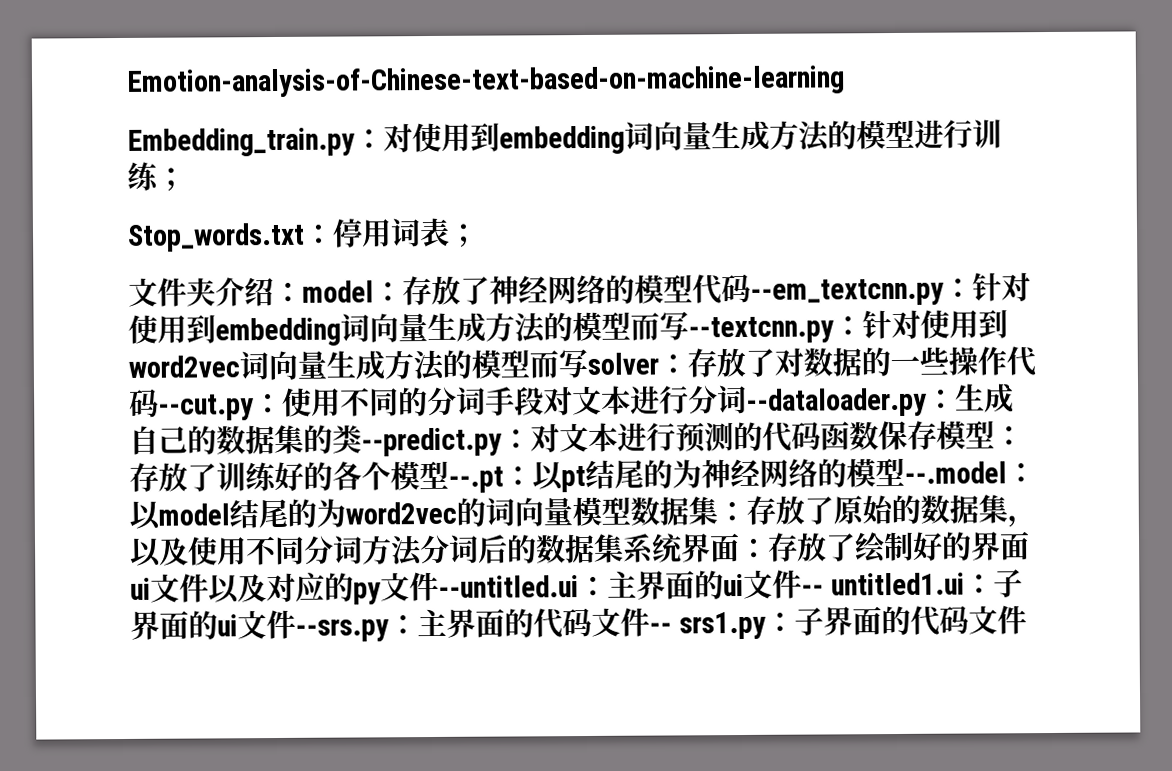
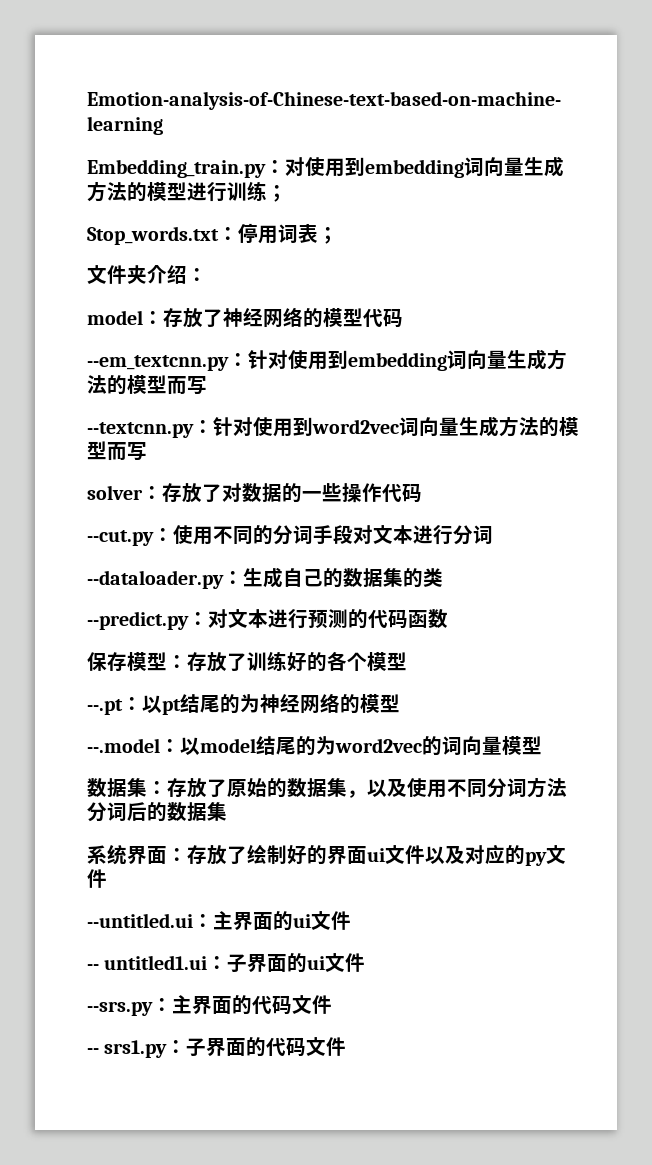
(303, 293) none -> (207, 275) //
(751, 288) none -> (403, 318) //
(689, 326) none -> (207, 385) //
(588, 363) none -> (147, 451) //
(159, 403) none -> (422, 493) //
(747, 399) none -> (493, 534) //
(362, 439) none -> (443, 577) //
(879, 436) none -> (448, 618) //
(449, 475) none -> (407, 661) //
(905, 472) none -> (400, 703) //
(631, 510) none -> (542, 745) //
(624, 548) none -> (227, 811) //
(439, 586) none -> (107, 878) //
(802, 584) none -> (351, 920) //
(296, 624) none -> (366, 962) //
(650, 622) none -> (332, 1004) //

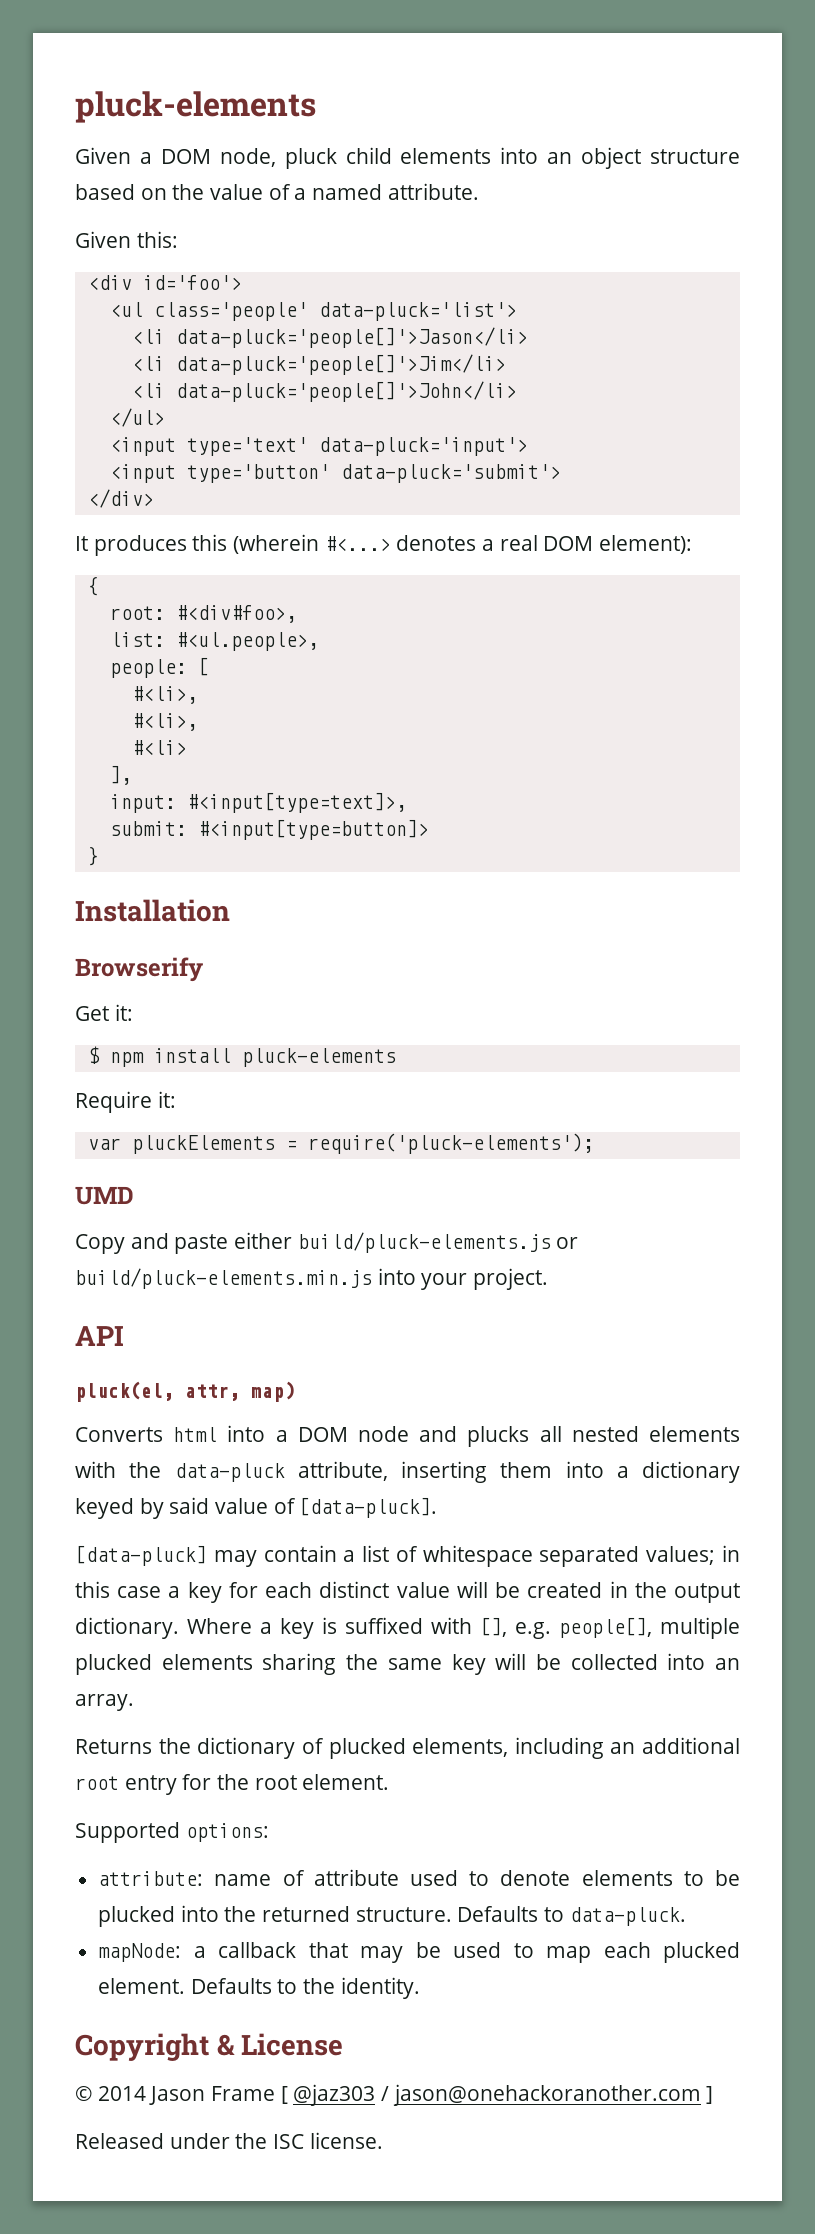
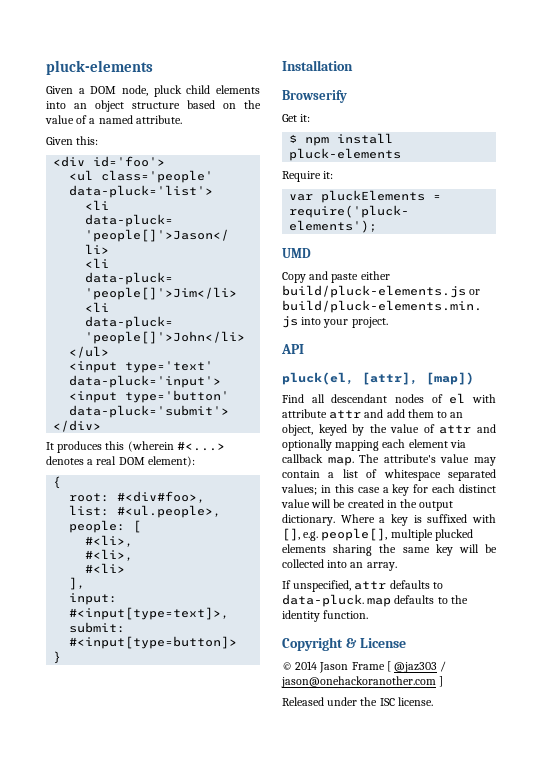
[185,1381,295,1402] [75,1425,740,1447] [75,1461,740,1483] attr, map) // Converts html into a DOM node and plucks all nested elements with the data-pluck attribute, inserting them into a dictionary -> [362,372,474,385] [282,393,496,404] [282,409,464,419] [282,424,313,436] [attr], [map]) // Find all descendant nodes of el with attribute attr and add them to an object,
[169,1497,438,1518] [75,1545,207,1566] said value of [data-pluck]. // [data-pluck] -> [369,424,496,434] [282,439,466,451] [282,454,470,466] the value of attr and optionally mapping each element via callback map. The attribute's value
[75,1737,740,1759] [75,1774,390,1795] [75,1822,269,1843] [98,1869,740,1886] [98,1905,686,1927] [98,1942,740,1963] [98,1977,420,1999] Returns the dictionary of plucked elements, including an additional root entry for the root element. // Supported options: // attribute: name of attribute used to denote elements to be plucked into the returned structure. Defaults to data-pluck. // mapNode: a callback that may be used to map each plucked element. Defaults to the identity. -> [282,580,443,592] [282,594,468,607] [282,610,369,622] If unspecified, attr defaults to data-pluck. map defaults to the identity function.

§ Problem requirements: Looking at the records above, which lines contain "callback"? Copy those lines.

§ Reply:
[169,1497,438,1518] [75,1545,207,1566] said value of [data-pluck]. // [data-pluck] -> [369,424,496,434] [282,439,466,451] [282,454,470,466] the value of attr and optionally mapping each element via callback map. The attribute's value
[75,1737,740,1759] [75,1774,390,1795] [75,1822,269,1843] [98,1869,740,1886] [98,1905,686,1927] [98,1942,740,1963] [98,1977,420,1999] Returns the dictionary of plucked elements, including an additional root entry for the root element. // Supported options: // attribute: name of attribute used to denote elements to be plucked into the returned structure. Defaults to data-pluck. // mapNode: a callback that may be used to map each plucked element. Defaults to the identity. -> [282,580,443,592] [282,594,468,607] [282,610,369,622] If unspecified, attr defaults to data-pluck. map defaults to the identity function.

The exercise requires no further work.